Piccolo sarà bello, ma grande è meglio

Ma al di sopra di queste motivazioni, ce n’è un’altra – fondamentale – che spinge alla concentrazione: la globalizzazione. Per competere sul mercato unico globale bisogna avere dimensioni consolidate, ampliare la gamma di servizi, integrare gli anelli di supply chain mancanti, offrire al cliente un pacchetto completo e garantito. Per prime lo hanno capito le compagnie marittime, da MSC a Maersk che a colpi di acquisizioni, fusioni, accordi hanno reinvestito gli stratosferici utili accumulati alleandosi nel trasporto container (20 miliardi solo lo scorso anno) per allungarsi – separandosi – sull’intera supply chain. La compagnia di Aponte, con l’acquisto di terminal portuali, la creazione di una propria impresa ferroviaria di trasporto merci (Medway), di trasporto aereo (MSC Air Cargo) e di autotrasporto e logistica (Medlog), fino ad acquisire tutte le attività logistiche Bolloré Africa Logistics per 5,1 miliardi di euro. La compagnia danese acquisendo a man bassa grandi aziende logistiche in tutto il mondo, dalla LF Logistics di Hong Kong, alla società di autotrasporto Pilot Freight Services (Pennsylvania), al cargo aereo dell’americana Senator International (operativa in Europa, Asia, Sud Africa e America), fino alla portoghese HUUB, start up di logistica basata su cloud, specializzata in soluzioni tecnologiche per lo stoccaggio B2C per l’industria della moda.

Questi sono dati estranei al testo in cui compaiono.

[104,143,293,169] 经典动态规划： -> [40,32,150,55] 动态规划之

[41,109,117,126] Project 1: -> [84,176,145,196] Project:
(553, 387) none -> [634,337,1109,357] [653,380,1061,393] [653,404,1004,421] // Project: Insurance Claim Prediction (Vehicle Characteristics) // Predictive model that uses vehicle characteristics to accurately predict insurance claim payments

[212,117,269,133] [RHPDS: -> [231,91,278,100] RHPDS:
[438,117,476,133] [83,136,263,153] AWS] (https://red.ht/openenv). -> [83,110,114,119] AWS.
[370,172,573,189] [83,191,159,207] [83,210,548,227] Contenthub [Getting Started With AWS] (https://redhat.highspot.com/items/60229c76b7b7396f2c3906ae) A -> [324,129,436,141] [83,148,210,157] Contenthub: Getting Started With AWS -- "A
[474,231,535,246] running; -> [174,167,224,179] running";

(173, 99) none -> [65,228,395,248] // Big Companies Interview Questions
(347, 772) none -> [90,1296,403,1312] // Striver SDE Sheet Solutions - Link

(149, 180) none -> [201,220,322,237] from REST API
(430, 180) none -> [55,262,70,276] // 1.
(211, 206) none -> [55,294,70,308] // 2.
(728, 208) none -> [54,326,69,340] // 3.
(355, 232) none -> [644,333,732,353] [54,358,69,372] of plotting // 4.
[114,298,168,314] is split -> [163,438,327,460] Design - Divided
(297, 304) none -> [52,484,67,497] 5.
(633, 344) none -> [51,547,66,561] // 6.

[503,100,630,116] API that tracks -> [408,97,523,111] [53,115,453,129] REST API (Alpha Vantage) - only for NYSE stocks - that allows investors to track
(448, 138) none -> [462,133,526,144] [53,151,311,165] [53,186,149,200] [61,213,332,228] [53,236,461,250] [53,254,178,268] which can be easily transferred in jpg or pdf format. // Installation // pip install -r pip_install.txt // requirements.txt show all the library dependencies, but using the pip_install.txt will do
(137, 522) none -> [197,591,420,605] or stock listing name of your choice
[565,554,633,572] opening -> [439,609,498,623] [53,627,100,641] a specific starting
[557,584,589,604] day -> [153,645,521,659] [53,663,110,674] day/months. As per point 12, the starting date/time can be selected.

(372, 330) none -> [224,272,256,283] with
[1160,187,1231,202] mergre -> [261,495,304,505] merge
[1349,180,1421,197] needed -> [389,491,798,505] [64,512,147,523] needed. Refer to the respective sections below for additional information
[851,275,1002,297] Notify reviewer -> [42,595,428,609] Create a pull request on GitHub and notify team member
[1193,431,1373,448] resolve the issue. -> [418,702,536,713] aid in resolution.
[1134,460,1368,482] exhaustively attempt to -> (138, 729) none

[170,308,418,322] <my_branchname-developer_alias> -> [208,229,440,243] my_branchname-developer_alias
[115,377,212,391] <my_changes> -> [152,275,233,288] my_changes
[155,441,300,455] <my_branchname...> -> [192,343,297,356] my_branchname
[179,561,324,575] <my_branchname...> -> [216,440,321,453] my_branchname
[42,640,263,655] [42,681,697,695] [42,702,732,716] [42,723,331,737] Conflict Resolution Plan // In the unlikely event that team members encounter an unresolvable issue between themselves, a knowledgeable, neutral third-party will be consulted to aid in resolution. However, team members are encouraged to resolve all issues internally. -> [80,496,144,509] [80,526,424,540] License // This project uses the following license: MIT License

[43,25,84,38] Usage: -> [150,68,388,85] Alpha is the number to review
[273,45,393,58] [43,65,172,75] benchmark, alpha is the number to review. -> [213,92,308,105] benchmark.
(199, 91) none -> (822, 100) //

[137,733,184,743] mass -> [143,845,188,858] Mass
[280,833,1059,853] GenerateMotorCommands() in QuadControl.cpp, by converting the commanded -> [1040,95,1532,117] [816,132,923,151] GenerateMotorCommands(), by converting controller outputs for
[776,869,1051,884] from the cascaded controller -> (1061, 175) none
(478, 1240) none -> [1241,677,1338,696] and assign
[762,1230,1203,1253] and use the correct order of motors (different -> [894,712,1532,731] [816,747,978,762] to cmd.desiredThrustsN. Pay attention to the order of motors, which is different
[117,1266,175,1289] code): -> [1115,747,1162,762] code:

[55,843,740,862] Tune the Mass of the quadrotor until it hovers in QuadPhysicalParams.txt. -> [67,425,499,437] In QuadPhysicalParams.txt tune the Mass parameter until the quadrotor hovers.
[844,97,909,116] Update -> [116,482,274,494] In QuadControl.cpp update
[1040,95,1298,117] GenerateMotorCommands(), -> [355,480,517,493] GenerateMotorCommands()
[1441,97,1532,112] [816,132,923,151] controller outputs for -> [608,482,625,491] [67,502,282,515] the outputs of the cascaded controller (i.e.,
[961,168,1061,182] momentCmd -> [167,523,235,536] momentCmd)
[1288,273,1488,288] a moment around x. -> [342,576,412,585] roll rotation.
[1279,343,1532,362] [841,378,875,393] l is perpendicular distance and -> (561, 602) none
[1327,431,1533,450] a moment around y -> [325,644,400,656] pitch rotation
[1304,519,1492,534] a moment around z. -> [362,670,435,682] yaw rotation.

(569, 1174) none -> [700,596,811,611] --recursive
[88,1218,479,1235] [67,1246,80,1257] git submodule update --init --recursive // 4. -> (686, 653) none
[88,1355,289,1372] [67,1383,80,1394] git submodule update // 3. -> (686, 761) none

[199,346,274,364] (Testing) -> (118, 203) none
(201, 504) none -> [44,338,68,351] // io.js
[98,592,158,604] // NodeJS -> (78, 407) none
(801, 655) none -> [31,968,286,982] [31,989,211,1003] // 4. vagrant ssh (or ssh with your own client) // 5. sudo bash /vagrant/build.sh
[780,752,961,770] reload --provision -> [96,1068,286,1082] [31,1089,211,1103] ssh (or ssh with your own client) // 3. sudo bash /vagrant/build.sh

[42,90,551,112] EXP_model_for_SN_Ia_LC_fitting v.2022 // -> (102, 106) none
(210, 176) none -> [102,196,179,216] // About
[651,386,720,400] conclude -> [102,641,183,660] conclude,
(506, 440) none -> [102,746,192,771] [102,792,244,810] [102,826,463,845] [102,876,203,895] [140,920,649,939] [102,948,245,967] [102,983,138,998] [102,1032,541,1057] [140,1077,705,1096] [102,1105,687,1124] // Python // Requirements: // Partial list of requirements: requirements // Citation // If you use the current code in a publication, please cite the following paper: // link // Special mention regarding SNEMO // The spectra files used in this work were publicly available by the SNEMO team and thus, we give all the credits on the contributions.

Su questo – è inutile negarlo – siamo ancora molto indietro. «Francia e Germania», ha ricordato Dallari, «hanno avuto una cultura della logistica più avanzata della nostra. Si può dire che ci muoviamo con 20 anni di ritardo rispetto a loro. Le nostre imprese industriali spesso si limitavano ad affidare le loro merci a operatori stranieri che venivano a prenderle ai cancelli e in tantissime PMI non è mai esistita la figura del direttore logistico». È una situazione di debolezza, nella quale si inseriscono sempre di più gli operatori logistici europei. E non solo: uno studio di Contship e SRM registra il moltiplicarsi di acquirenti cinesi che comprano in Italia e inviano una loro impresa di logistica a ritirare la merce.

Insomma, bisogna correre. Anche perché bussano alle porte due sfide vitali: la digitalizzazione e la transizione. E il nuovo mantra della logistica globale dice che una volta piccolo (forse) era bello, ma adesso grande è meglio.